A call has been made for the establishment of a national crash database in Nigeria to address the country's alarming rate of road accidents.

Transportation researcher Mujeeb Abdulrazaq expressed concern that the disjointed crash data in Nigeria hampers efforts to improve road safety.

He indicated that effective policy-making is unattainable without more precise and coordinated data.

“To tackle this issue, there is an immediate need to create a cohesive national crash database that connects the FRSC, police, hospitals, mortuaries, and insurance companies.” He suggested implementing digital reporting, GPS-enabled crash documentation, and forging stronger collaborations with academic and research institutions.

“We need to strengthen the foundation,” he stated. “If we can account for every crash and every life lost, we can finally formulate policies that truly reflect the scale of the issue.”

As a specialist in advanced safety analytics, Abdulrazaq contrasted global best practices, which leverage data-driven strategies to minimize traffic fatalities, with the current situation in Nigeria.

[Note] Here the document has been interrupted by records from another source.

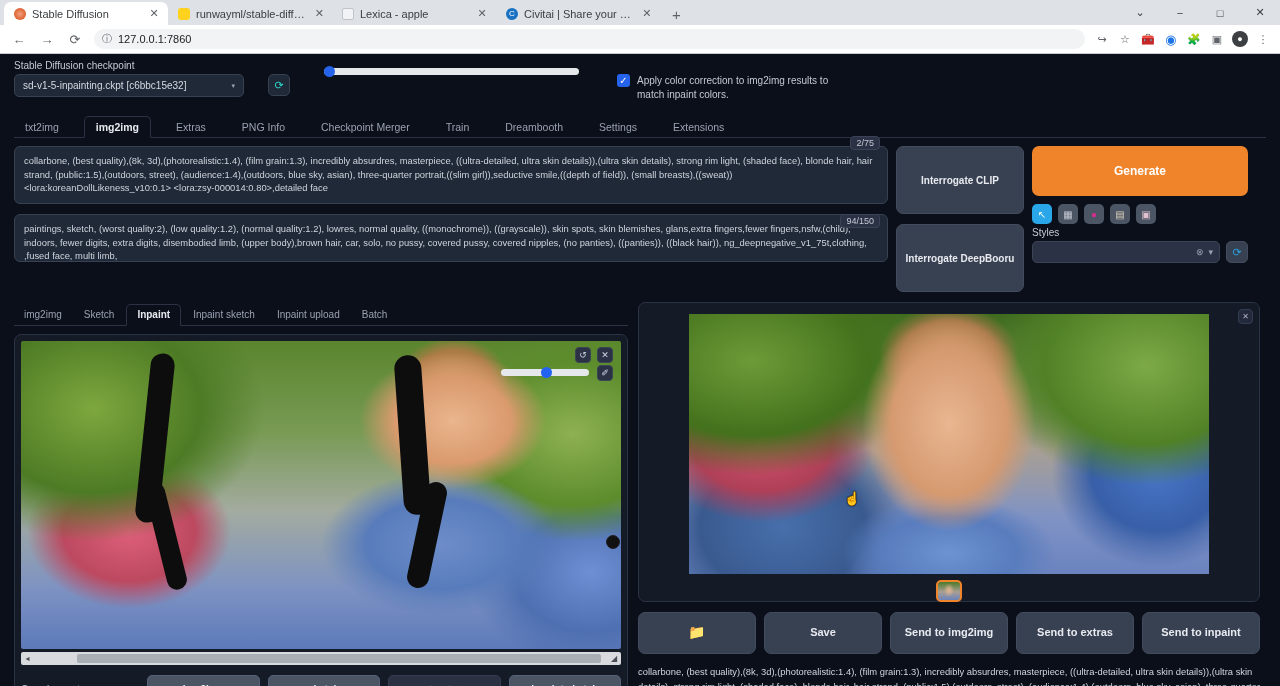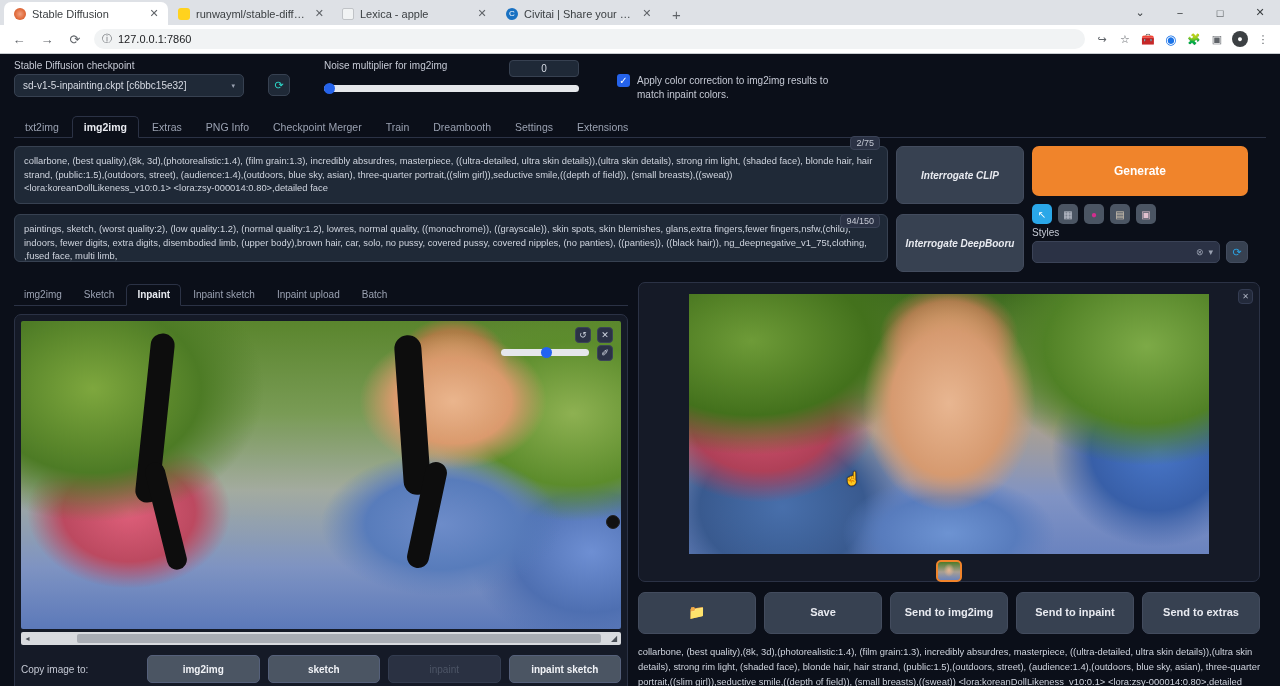"Noise multiplier for img2img" div.noise-head { html: <div> <span>Noise multiplier for img2img</span> <div>0</div> </div> -> none }
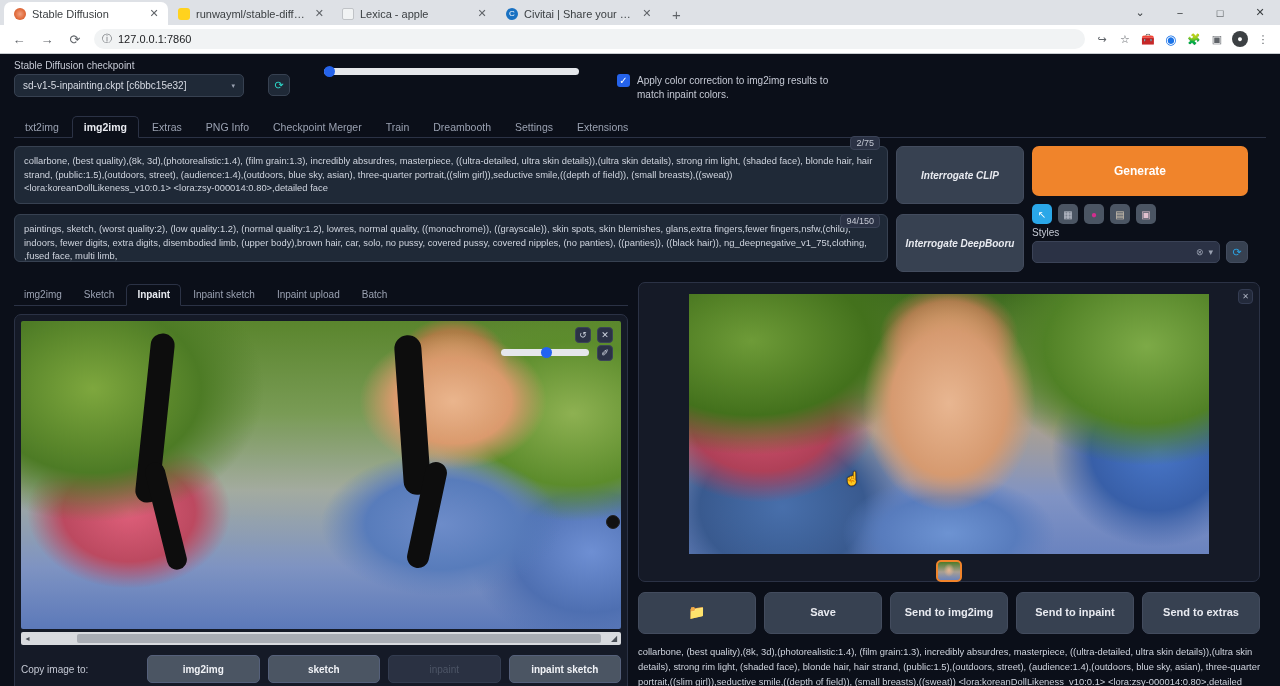"txt2img" .main-tabs { gap: 2px -> 14px }
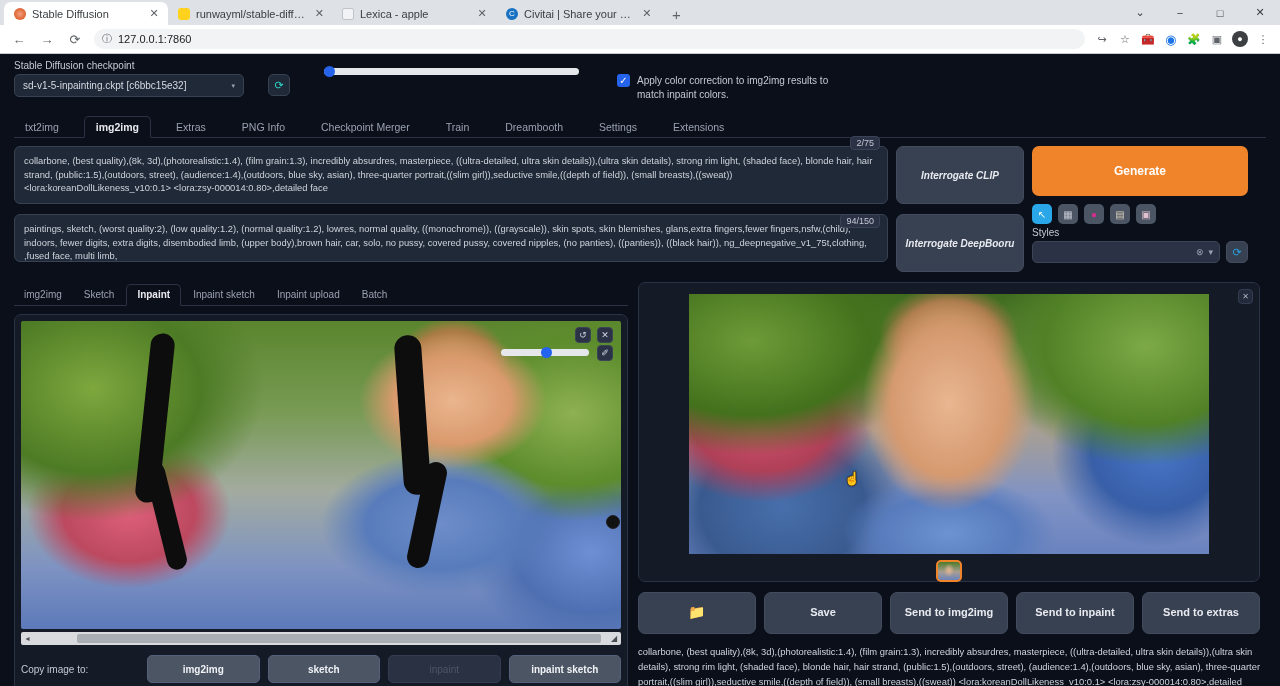"Interrogate CLIP" .btn-interrogate { font-style: italic -> none; height: 58px -> 68px }
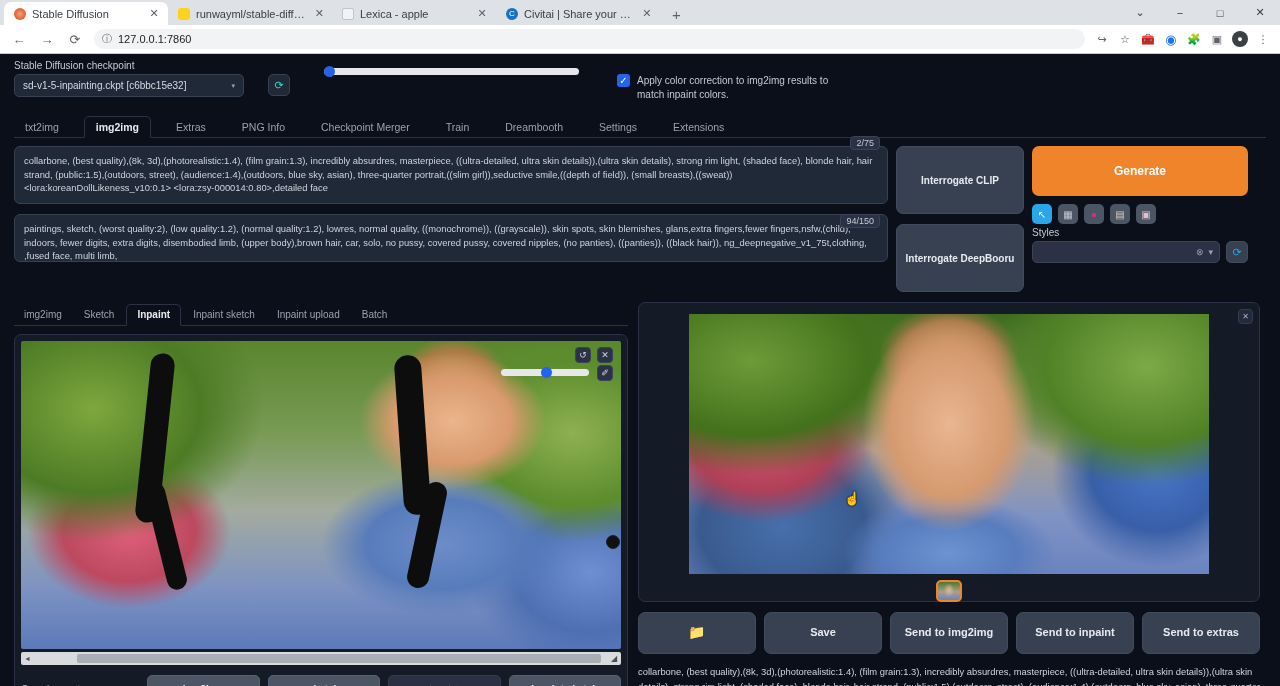"Send to inpaint" div.act-btn { order: before "Send to extras" -> after "Send to extras" }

He pointed out that Nigeria's crash statistics are far too fragmented and inconsistent to facilitate effective interventions, referencing FRSC data that indicates about 10,000 annual incidents resulting in 5,000 to 6,000 deaths.

He remarked that these official numbers are “statistically impossible” for a nation with over 230 million people, highlighting independent assessments from international health organizations suggesting a significantly higher annual death rate.

He mentioned, “Global models indicate Nigeria may be losing nearly 40,000 individuals each year to road traffic accidents. That reflects an eight- to ten-fold discrepancy. If our official statistics suggest Nigeria has one of the lowest fatality rates globally, yet global metrics tell a different story, the issue lies with the data infrastructure, not the interpretations.”

Abdulrazaq attributed these inconsistencies to inherent weaknesses in Nigeria’s reporting mechanisms.

He clarified that the FRSC, police, and hospitals each manage their own unaligned databases, resulting in considerable underreporting—particularly concerning accidents in rural areas or instances where victims succumb after reaching hospitals.

To emphasize the inadequacy of Nigeria’s data system, Abdulrazaq provided international comparisons. South Africa, with a population of 60 million, officially reports over 12,000 road fatalities annually, making Nigeria’s official statistics seem highly unlikely.

He further observed that the solution involves adopting practices from countries like Brazil and the UK, which have set up integrated databases that unify various sources such as police reports and hospital data.

“Such systems enable authorities to identify precisely where accidents occur, the causes behind them, and which interventions are effective,” he stated.

“That degree of awareness is what Nigeria desperately needs.”